The absolute minimum every software developer must know about unicode in 2023

Last night I stumbled across this wonderful post regarding unicode that I wanted to share with you guys.

It contains many curious information and stuff I did not know about Unicode that I believe may be useful (to a certain point) for many of you devs who struggle to understand Unicode and UTF.

TL;DR;

To sum it up:

  • Unicode has won.
  • UTF-8 is the most popular encoding for data in transfer and at rest.
  • UTF-16 is still sometimes used as an in-memory representation.
  • The two most important views for strings are bytes (allocate memory/copy/encode/decode) and extended grapheme clusters (all semantic operations).
  • Using code points for iterating over a string is wrong.
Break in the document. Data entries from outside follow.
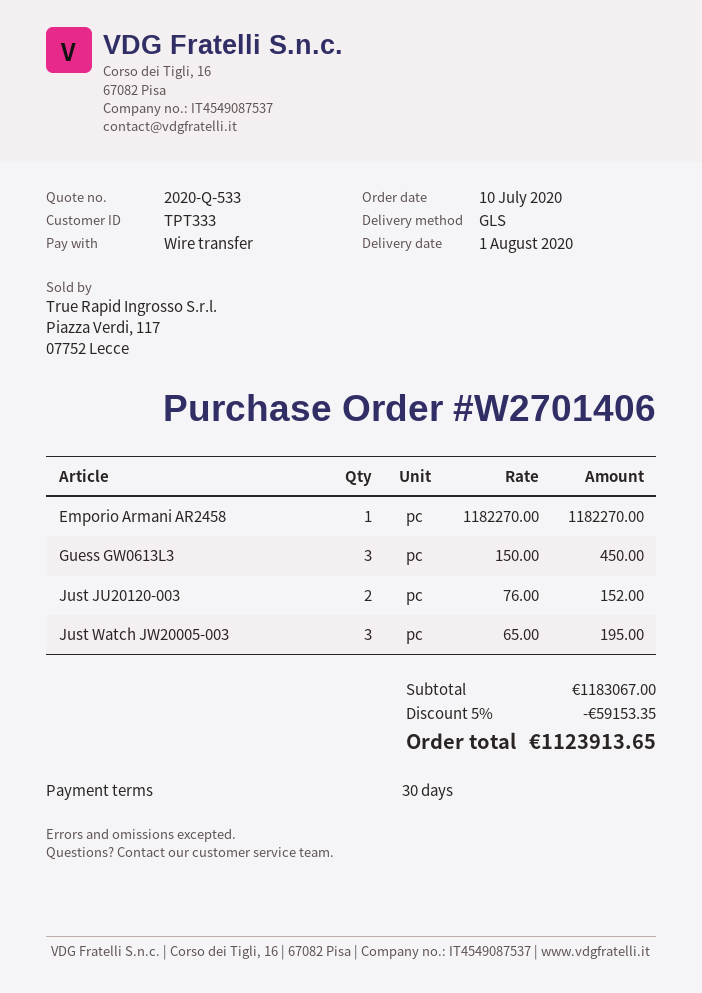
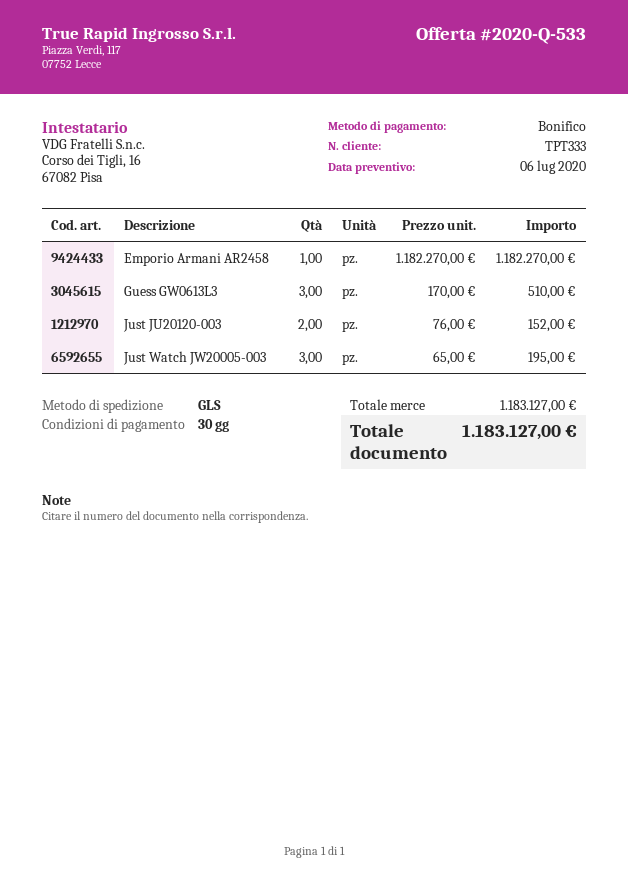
Guess GW0613L3: 3 x 150.00 = 450.00 -> 3 x 170.00 = 510.00
subtotal: 1183067.00 -> 1183127.00
discount: 5% = 59153.35 -> none
total: 1123913.65 -> 1183127.00

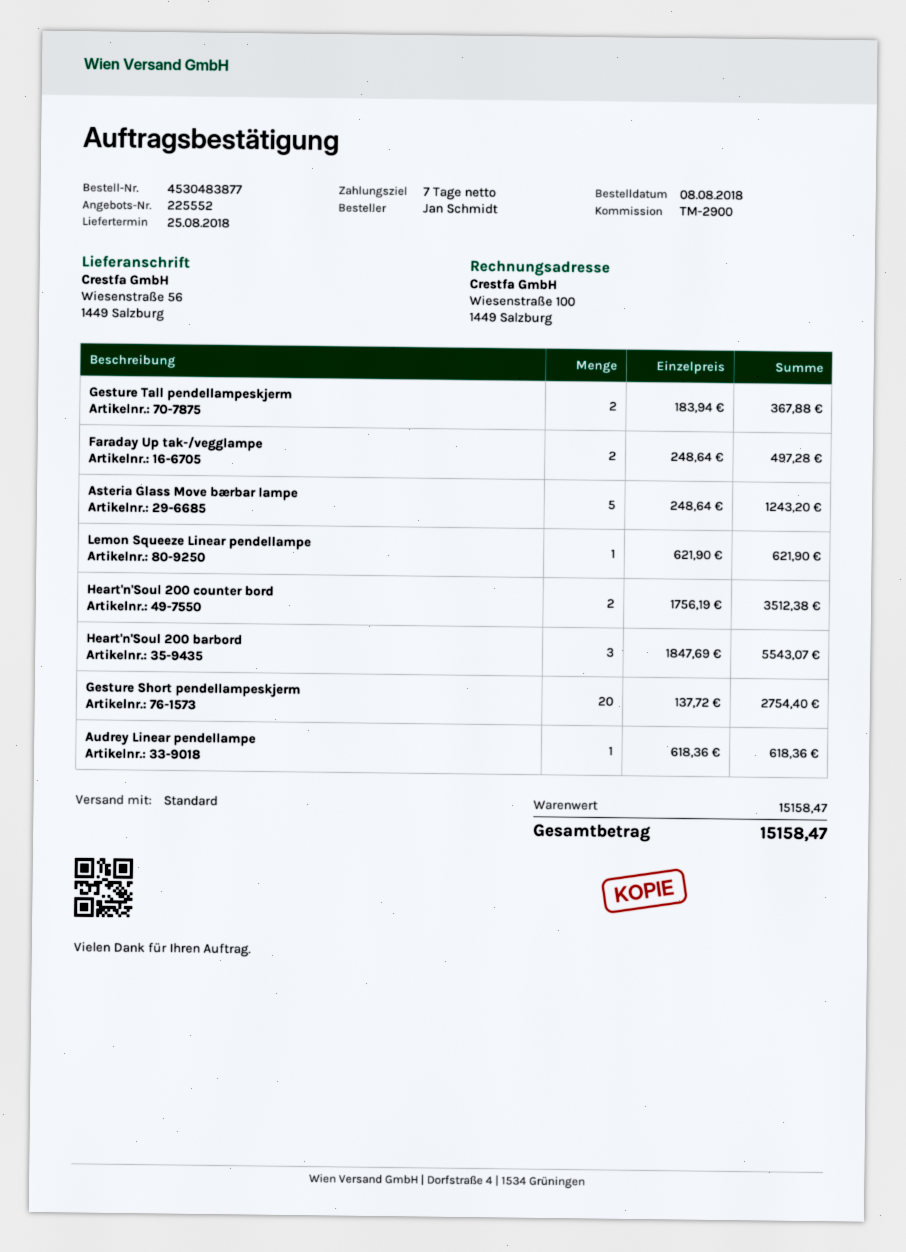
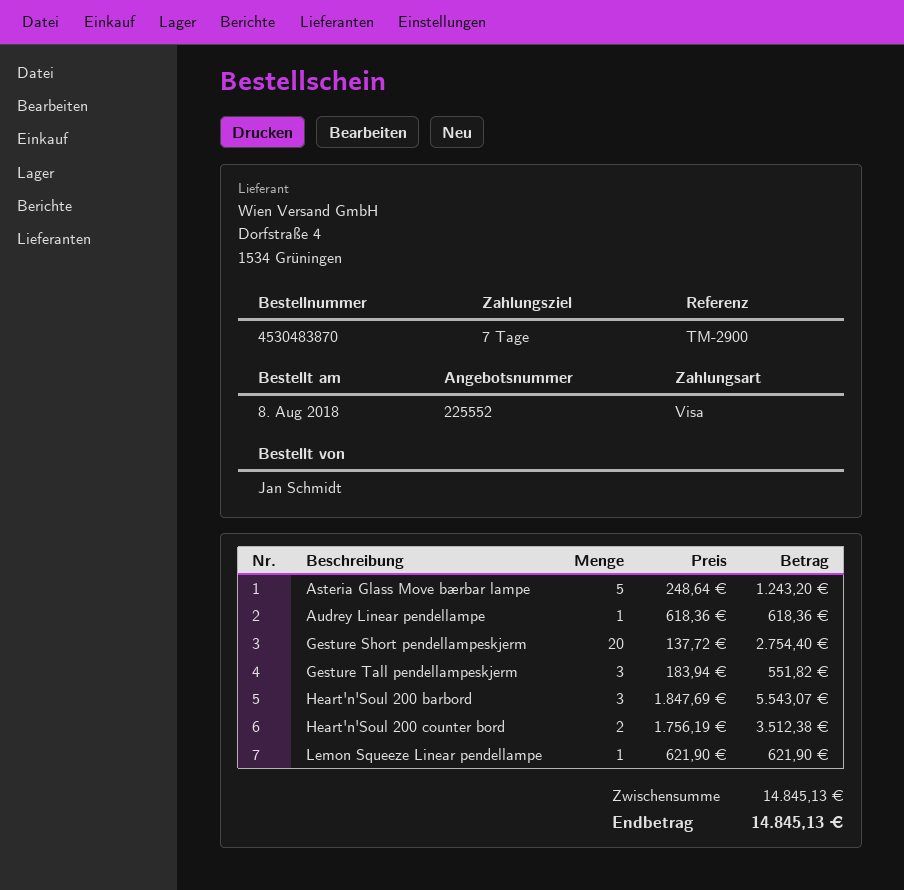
order number: 4530483877 -> 4530483870
Gesture Tall pendellampeskjerm: 2 x 183.94 = 367.88 -> 3 x 183.94 = 551.82
Faraday Up tak-/vegglampe: 2 x 248.64 = 497.28 -> none
subtotal: 15158.47 -> 14845.13
total: 15158.47 -> 14845.13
They are not the basic unit of writing. One grapheme could consist of multiple code points.
  • To detect grapheme boundaries, you need Unicode tables.
  • Use a Unicode library for everything Unicode, even boring stuff like strlen, indexOf and substring.
  • Unicode updates every year, and rules sometimes change.
  • Unicode strings need to be normalized before they can be compared.
  • Unicode depends on locale for some operations and for rendering.
  • All this is important even for pure English text.

Overall, yes, Unicode is not perfect, but the fact that

  • an encoding exists that covers all possible languages at once,
  • the entire world agrees to use it,
  • we can completely forget about encodings and conversions and all that stuff

is a miracle. Send this to your fellow programmers so they can learn about it, too.